**YOUR OBJECTIVE**. Please copy the last part of the entries exactly: the line that has "(70, 648) none" and every line up to and including the end, nothing more.

**AVAILABLE DATA**.

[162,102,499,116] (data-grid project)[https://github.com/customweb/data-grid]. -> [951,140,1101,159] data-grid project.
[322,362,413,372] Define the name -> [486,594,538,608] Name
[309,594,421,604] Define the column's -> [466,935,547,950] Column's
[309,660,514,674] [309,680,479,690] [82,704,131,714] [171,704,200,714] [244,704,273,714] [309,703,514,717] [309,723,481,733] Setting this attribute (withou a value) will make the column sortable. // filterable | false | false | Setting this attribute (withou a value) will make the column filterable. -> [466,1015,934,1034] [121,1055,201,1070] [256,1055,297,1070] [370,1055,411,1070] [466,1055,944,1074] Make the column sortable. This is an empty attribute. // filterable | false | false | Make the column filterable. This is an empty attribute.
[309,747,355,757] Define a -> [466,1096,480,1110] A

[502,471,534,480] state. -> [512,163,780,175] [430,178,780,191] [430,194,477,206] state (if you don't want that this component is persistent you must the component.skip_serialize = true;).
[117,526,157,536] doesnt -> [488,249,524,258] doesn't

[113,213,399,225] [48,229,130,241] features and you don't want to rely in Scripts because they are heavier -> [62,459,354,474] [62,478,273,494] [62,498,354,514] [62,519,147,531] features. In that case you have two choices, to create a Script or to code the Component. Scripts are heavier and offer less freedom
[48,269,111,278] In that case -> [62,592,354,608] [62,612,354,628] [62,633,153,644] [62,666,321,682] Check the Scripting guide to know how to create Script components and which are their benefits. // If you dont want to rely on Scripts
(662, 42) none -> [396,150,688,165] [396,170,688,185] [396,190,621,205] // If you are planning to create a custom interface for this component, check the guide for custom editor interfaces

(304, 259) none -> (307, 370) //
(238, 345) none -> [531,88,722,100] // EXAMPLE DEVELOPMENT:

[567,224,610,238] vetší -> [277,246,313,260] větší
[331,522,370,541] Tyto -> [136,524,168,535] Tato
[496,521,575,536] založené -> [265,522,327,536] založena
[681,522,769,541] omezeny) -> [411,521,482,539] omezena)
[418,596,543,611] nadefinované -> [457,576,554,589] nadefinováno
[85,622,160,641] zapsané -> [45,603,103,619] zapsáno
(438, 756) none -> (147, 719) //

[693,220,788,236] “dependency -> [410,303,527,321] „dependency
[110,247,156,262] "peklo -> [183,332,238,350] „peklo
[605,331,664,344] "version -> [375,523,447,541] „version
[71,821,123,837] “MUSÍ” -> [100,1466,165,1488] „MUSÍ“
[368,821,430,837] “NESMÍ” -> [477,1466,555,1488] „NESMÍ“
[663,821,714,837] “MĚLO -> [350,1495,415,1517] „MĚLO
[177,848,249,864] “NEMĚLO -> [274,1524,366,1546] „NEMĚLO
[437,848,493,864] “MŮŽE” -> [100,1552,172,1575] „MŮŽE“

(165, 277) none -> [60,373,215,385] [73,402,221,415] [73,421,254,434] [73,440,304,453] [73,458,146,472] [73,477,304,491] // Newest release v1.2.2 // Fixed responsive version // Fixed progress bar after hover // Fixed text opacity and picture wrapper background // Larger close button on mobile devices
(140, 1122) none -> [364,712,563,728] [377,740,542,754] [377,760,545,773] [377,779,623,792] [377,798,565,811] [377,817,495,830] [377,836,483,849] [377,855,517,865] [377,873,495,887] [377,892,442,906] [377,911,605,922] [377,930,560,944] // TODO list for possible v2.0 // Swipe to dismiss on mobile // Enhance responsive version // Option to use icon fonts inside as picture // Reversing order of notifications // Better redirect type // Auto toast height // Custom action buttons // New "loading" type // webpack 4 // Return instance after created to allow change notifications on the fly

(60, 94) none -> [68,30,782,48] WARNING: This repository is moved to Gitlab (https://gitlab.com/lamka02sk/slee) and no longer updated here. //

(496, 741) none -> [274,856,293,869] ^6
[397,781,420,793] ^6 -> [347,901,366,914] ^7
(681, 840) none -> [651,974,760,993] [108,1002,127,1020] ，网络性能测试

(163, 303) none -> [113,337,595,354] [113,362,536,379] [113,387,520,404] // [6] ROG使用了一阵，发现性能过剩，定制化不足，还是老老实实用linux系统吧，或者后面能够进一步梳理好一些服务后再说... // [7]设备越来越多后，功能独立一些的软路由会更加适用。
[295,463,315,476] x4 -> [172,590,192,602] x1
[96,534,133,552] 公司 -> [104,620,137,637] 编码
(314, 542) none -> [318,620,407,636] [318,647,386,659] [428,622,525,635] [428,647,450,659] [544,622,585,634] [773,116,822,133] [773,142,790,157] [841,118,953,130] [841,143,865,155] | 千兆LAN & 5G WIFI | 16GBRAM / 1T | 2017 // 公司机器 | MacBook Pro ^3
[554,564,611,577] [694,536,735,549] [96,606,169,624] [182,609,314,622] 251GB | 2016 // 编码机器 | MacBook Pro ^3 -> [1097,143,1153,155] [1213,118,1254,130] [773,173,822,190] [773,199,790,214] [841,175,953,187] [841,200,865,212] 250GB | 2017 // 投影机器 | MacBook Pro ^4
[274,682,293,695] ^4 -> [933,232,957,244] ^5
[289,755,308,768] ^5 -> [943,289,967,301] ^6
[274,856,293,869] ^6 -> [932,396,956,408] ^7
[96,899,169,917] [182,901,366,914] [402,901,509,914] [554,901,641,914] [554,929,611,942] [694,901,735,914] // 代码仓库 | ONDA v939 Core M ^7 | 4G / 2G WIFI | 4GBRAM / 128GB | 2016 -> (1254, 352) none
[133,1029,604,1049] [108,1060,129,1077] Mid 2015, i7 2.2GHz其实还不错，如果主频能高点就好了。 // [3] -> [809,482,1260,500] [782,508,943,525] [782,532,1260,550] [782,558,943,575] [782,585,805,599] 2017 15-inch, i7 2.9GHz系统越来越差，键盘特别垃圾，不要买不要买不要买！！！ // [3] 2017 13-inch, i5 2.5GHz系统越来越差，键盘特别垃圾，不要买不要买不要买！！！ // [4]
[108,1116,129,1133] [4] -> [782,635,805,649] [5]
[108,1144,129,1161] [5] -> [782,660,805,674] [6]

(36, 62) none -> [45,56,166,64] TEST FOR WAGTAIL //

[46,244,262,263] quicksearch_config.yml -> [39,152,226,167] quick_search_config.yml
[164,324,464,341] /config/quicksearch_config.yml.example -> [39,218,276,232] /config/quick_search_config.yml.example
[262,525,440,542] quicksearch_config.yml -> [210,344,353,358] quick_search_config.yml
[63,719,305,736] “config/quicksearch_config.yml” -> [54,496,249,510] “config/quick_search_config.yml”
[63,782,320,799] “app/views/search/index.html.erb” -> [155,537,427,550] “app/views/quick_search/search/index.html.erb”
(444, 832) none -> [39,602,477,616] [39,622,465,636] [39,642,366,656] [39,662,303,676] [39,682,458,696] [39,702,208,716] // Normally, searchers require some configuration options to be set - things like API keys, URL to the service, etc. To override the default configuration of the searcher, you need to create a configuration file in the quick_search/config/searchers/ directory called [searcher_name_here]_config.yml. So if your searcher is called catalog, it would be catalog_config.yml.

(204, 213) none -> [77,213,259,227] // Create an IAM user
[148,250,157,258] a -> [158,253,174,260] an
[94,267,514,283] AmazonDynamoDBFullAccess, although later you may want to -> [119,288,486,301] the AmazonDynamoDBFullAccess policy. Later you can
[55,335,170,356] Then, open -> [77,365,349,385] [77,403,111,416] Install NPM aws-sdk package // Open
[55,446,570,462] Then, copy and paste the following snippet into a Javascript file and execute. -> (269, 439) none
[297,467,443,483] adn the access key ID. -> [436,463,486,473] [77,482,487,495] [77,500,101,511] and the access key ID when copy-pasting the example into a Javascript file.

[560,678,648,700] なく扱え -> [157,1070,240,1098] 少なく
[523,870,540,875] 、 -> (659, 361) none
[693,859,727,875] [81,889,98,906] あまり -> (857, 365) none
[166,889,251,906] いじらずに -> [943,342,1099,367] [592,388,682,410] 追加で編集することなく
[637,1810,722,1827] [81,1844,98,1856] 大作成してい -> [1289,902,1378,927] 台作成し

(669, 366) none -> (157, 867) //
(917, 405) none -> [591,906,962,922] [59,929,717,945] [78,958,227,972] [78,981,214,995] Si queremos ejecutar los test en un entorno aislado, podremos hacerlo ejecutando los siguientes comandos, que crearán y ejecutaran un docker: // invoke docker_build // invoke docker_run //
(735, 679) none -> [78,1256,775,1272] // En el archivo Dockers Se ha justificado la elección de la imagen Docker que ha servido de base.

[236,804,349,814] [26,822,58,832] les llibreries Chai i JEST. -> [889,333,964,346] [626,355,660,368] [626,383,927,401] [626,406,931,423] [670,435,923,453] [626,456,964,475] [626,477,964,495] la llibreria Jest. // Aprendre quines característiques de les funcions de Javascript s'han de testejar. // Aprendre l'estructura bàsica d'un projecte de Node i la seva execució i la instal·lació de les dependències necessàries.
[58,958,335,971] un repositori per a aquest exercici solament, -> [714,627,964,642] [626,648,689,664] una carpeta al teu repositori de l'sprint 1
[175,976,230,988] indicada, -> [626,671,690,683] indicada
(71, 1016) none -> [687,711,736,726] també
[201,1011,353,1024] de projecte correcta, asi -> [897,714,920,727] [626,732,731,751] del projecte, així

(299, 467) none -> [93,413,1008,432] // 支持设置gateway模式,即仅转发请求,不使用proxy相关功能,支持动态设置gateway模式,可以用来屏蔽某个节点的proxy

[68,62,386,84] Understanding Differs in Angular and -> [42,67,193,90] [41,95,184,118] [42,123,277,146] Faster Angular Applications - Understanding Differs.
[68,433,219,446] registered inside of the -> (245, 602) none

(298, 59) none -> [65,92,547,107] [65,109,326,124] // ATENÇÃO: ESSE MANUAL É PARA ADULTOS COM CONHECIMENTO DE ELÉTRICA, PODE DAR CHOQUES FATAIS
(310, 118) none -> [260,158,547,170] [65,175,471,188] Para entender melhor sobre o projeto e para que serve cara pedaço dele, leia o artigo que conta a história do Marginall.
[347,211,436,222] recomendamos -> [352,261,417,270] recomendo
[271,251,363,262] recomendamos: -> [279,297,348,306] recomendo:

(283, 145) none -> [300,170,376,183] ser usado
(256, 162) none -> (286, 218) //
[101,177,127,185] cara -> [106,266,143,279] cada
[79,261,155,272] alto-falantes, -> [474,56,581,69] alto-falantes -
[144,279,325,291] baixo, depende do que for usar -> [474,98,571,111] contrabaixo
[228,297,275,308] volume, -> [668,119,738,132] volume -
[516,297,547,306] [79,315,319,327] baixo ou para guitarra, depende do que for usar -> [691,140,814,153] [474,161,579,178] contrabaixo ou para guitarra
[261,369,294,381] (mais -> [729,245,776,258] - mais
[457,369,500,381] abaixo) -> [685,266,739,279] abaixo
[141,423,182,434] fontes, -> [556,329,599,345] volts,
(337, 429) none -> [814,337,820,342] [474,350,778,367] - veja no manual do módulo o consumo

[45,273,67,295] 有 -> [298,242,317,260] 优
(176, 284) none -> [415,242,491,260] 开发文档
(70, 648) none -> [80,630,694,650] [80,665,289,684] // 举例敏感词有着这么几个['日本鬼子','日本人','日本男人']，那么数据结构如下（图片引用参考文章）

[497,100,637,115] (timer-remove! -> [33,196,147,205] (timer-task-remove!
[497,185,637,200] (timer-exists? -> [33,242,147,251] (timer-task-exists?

**EXERCISE RESPONSE**.
(70, 648) none -> [80,630,694,650] [80,665,289,684] // 举例敏感词有着这么几个['日本鬼子','日本人','日本男人']，那么数据结构如下（图片引用参考文章）

[497,100,637,115] (timer-remove! -> [33,196,147,205] (timer-task-remove!
[497,185,637,200] (timer-exists? -> [33,242,147,251] (timer-task-exists?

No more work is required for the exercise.